--- Data provided ---
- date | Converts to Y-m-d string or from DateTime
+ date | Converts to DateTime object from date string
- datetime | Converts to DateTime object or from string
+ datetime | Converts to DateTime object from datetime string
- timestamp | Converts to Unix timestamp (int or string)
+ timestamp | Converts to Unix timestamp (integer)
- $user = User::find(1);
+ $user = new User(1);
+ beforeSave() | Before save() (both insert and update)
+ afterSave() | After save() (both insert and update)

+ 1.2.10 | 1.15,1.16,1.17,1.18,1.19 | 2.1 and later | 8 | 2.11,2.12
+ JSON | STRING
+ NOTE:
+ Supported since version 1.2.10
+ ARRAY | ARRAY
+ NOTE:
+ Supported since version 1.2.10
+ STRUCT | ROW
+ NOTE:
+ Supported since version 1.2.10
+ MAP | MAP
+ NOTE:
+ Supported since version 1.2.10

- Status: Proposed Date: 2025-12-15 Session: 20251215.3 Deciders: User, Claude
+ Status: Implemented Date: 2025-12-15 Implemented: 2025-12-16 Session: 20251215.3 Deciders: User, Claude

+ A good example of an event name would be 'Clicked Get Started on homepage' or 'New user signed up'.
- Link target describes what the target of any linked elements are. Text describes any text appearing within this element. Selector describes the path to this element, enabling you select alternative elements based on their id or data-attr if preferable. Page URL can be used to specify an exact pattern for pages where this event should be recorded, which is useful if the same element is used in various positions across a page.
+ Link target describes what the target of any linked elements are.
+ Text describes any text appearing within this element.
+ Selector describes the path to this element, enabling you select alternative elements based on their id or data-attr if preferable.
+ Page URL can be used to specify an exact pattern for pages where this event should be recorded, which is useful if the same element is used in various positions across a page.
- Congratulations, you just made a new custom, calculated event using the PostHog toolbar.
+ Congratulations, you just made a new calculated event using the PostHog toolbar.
---
Assigned task
Output the records above precisely.

Written response
- date | Converts to Y-m-d string or from DateTime
+ date | Converts to DateTime object from date string
- datetime | Converts to DateTime object or from string
+ datetime | Converts to DateTime object from datetime string
- timestamp | Converts to Unix timestamp (int or string)
+ timestamp | Converts to Unix timestamp (integer)
- $user = User::find(1);
+ $user = new User(1);
+ beforeSave() | Before save() (both insert and update)
+ afterSave() | After save() (both insert and update)

+ 1.2.10 | 1.15,1.16,1.17,1.18,1.19 | 2.1 and later | 8 | 2.11,2.12
+ JSON | STRING
+ NOTE:
+ Supported since version 1.2.10
+ ARRAY | ARRAY
+ NOTE:
+ Supported since version 1.2.10
+ STRUCT | ROW
+ NOTE:
+ Supported since version 1.2.10
+ MAP | MAP
+ NOTE:
+ Supported since version 1.2.10

- Status: Proposed Date: 2025-12-15 Session: 20251215.3 Deciders: User, Claude
+ Status: Implemented Date: 2025-12-15 Implemented: 2025-12-16 Session: 20251215.3 Deciders: User, Claude

+ A good example of an event name would be 'Clicked Get Started on homepage' or 'New user signed up'.
- Link target describes what the target of any linked elements are. Text describes any text appearing within this element. Selector describes the path to this element, enabling you select alternative elements based on their id or data-attr if preferable. Page URL can be used to specify an exact pattern for pages where this event should be recorded, which is useful if the same element is used in various positions across a page.
+ Link target describes what the target of any linked elements are.
+ Text describes any text appearing within this element.
+ Selector describes the path to this element, enabling you select alternative elements based on their id or data-attr if preferable.
+ Page URL can be used to specify an exact pattern for pages where this event should be recorded, which is useful if the same element is used in various positions across a page.
- Congratulations, you just made a new custom, calculated event using the PostHog toolbar.
+ Congratulations, you just made a new calculated event using the PostHog toolbar.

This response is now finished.